Der Traum vom Fliegen

Felix Kraus

von Felix Kraus

Story

Was wird wohl einmal aus mir werden? Noch stehe ich auf sicherem Grund, meine Beinpaare klammern sich an die feste, warme Rinde meines Baumes. Ich bin geboren worden, aufgewachsen und habe gerade erst den Schutz meiner Kinderstube verlassen. Sie ist mir zu klein geworden und ich muss sie jetzt verlassen, so weh es auch tut, sie nun neben mir verrotten zu sehen. Aber ich bin nun draußen. An der frischen Luft. In der Freiheit. Nur – was nun?

Eine wunderschöne Aussicht liegt vor mir: Eine weite Landschaft moosbedeckter Erde, aus der sich wunderschöne, bunte Blüten emporstrecken, liegt tief unter meinem Ast. Mächtige Baumstämme ragen ebenfalls aus dieser Hügelebene in schwindelnde Höhen hinauf, in denen ich mich selbst befinde.

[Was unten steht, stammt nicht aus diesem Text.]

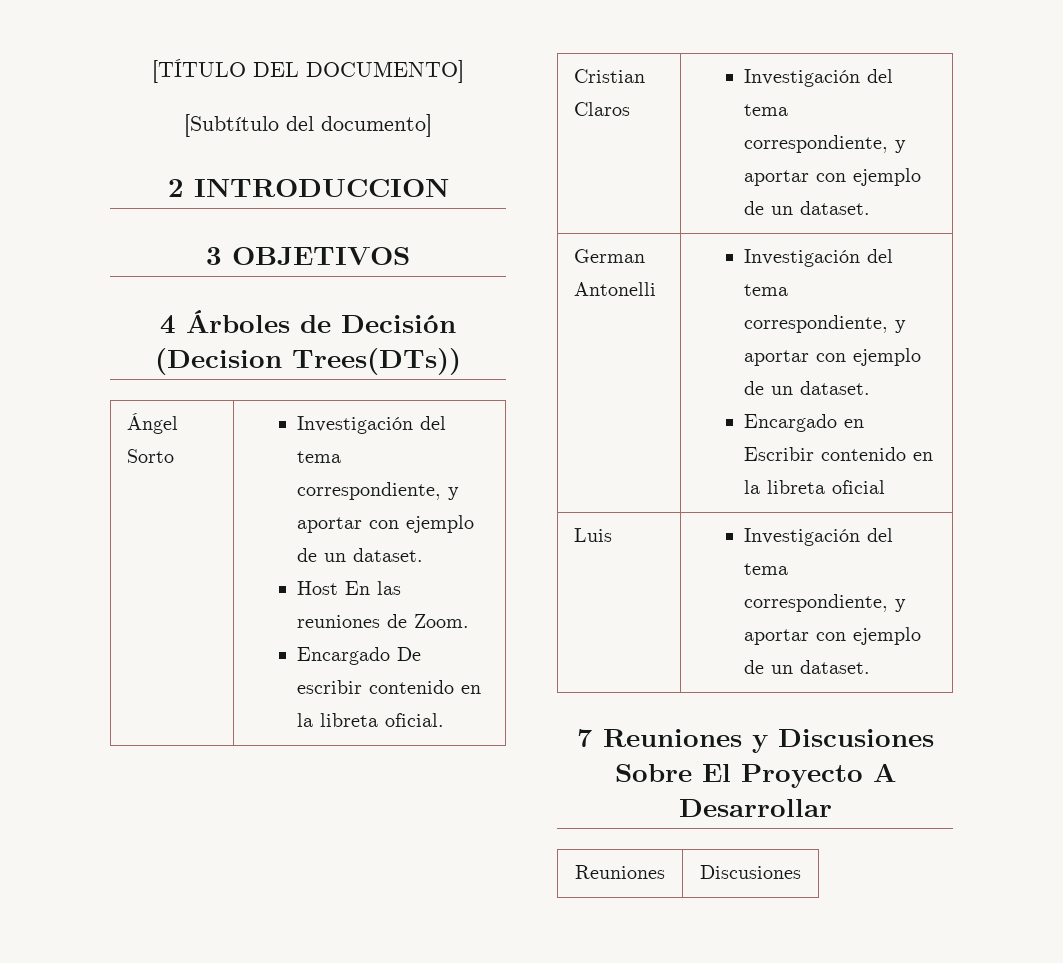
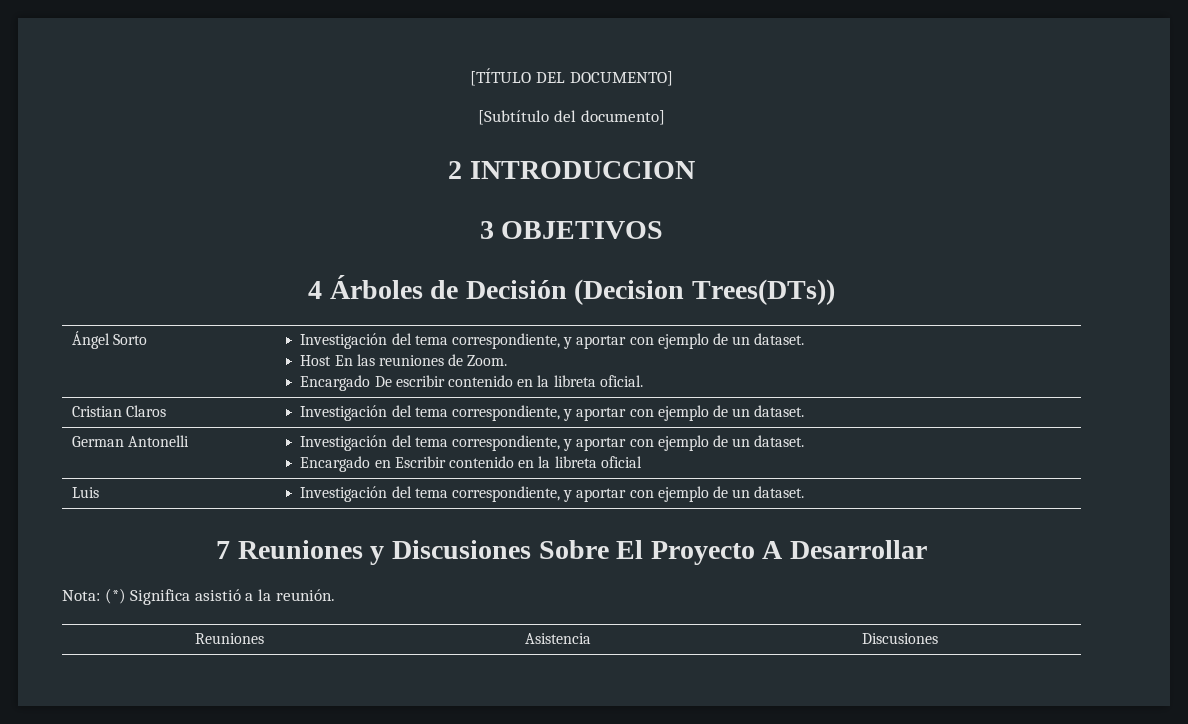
- Reuniones | Discusiones
+ Nota: (*) Significa asistió a la reunión.
+ Reuniones | Asistencia | Discusiones

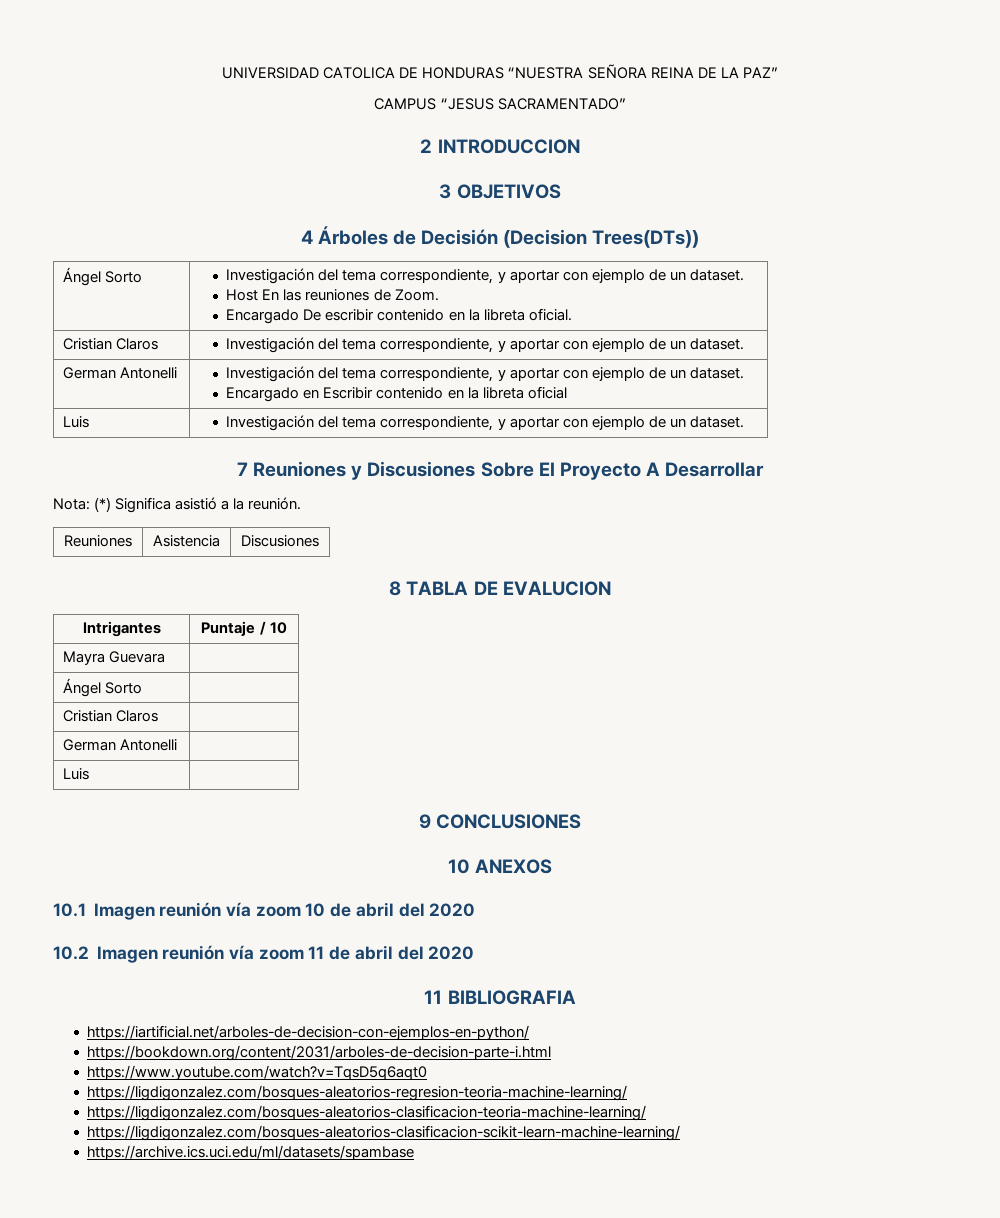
- [TÍTULO DEL DOCUMENTO]
- [Subtítulo del documento]
+ UNIVERSIDAD CATOLICA DE HONDURAS “NUESTRA SEÑORA REINA DE LA PAZ”
+ CAMPUS “JESUS SACRAMENTADO”
+ 8 TABLA DE EVALUCION
+ Intrigantes | Puntaje / 10
+ Mayra Guevara |
+ Ángel Sorto |
+ Cristian Claros |
+ German Antonelli |
+ Luis |
+ 9 CONCLUSIONES
+ 10 ANEXOS
+ 10.1 Imagen reunión vía zoom 10 de abril del 2020
+ 10.2 Imagen reunión vía zoom 11 de abril del 2020
+ 11 BIBLIOGRAFIA
+ https://iartificial.net/arboles-de-decision-con-ejemplos-en-python/
+ https://bookdown.org/content/2031/arboles-de-decision-parte-i.html
+ https://www.youtube.com/watch?v=TqsD5q6aqt0
+ https://ligdigonzalez.com/bosques-aleatorios-regresion-teoria-machine-learning/
+ https://ligdigonzalez.com/bosques-aleatorios-clasificacion-teoria-machine-learning/
+ https://ligdigonzalez.com/bosques-aleatorios-clasificacion-scikit-learn-machine-learning/
+ https://archive.ics.uci.edu/ml/datasets/spambase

Hier und da ziehen riesige, behaarte Körper an mir vorbei, so groß, dass sie mit ihren schweren Pfoten über die tiefe Moosdecke stapfen und dabei trotzdem auf mich hinabschauen. Ein unglaubliches Spektakel das alles! Aber das meiste davon ist gar nichts für mich. Die Blumen und Pflänzchen am Waldboden sind zwar schön, liegen aber viel zu weit unter mir und das Wesen dieser gigantischen Fellmonster liegt sowieso jenseits meiner Vorstellungskraft. Was mich bewegt, sind die vielen grünen, saftigen Blätter, die alles hier im Wald verkleiden – und die Schmetterlinge.

Anmutige, zarte Wesen sind das, nicht viel größer als ich, doch mit einem Flügelpaar, das sich weit von ihrem Körper erstreckt, wie ein viel zu langer, sich in vollem Umfang entfaltender Umhang mit den kunstvollsten Zeichnungen in kräftigen Farben, die den Blumen große Konkurrenz machen. Bei ihnen wird mir ganz anders als beim Anblick einer satten, grünen Baumkrone. Ich sehe ihnen zu, diesen lebendigen Farbexplosionen, die verspielt wie ein Kind unter dem weit weg liegenden Blätterdach durch die Luft tänzeln und dabei alle Waldbewohner tief in ihrer Seele berühren – und tief in mir rührt sich mehr als nur Bewunderung. Ein unbeugsamer Drang kommt in mir auf, ein drängender Wille, der, zart und stark zugleich wie ein junger Trieb, zu einem tiefen, inneren Wunsch heranwächst:

Ich will fliegen können wie ein Schmetterling!

Ich merke, wie ich, blind und berauscht, nur noch auf meine beiden hinteren Beinpaare gestützt, meinen langen Körper in die Luft emporgestreckt habe. Ich möchte es können, jetzt!

Doch etwas stimmt nicht. Wenn ich den Schmetterlingen so zusehe, muss ich erkennen: Der Weg dorthin ist lang, sehr lang, denn ich bin momentan noch weit davon entfernt, fliegen zu können. Ich würde in die Tiefe stürzen, wenn ich es jetzt probierte. Und doch regt sich eine Art Zuversicht in mir.

Ob Raupen wie ich überhaupt zu Schmetterlingen werden können? Ist das möglich? Diese sehen jedenfalls nicht so aus, als wären sie einst Raupen gewesen. Aber ich werde es versuchen!

Ich bleibe zwar erst einmal am sicheren Grund der Baumrinde und werde so viele Blätter fressen, wie ich nur kann. Dann aber wird meine Zeit kommen.

Und ich werde mich in die Luft erheben.